学魔、鬼才、奇才、奇人変人、けれん、白皙、少壮、鬼神、異端、戦慄、外道などと、自称他称を含めて自らを評するその自画自賛に違和感を感じたのも事実だ。尤も、この点に関して嫌悪感を露わにする人がインターネット上のレビューなどにもいくらか見られる反面、そういった点に圧倒され、敬意や崇拝の念を抱く読者の方が多いようだが、取り敢えずちょっと訳があって、それらを踏まえた上で、私は今、この方の著作を改めて楽しく読み直している。
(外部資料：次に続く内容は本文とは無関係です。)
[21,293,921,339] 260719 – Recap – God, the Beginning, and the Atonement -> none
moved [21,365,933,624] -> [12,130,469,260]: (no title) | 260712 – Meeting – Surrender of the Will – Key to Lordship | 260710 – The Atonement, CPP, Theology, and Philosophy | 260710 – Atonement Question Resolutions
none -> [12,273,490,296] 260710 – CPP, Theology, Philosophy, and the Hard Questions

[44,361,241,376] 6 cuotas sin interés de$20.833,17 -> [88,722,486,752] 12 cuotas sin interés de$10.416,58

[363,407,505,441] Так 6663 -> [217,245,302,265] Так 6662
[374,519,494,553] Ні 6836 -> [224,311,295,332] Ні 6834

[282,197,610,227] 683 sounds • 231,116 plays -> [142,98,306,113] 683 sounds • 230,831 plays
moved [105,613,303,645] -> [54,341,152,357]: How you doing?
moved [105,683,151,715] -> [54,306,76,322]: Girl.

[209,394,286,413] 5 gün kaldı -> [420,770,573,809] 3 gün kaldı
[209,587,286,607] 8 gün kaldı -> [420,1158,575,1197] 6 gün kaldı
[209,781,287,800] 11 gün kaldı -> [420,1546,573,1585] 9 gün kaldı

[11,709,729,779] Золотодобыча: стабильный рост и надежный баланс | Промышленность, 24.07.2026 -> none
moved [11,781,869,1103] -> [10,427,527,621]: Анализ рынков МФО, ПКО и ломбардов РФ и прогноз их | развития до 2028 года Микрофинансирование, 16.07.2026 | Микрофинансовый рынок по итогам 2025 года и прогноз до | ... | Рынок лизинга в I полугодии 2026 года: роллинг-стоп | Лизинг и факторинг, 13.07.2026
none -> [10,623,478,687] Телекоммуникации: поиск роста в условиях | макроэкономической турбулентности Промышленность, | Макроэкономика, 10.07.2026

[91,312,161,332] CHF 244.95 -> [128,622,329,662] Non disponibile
理由は一つだ。自分の若い頃をわざわざ「白皙」などと語り(「白皙の」と来れば、通常その後に続くのは「美少年」ではないのかな?)、奇人変人、異端、奇才と、人に言ってもらうのではなく、わざわざ自分で自慢げに言うなんて、どんなお顔をしておられる学者さんなのだろうかと、インターネットで現在のお姿(氏は1947年生まれ)を検索させて頂いたら、忽ちの内に疑問が氷解。私の変人標本帳にめでたく採集させて頂き、楽しくご著書を読ませて頂くことに至った次第。
おしまい。
※各段落の頭文字を繋ぐと「あ・り・す・が・り」となるように工夫してみました。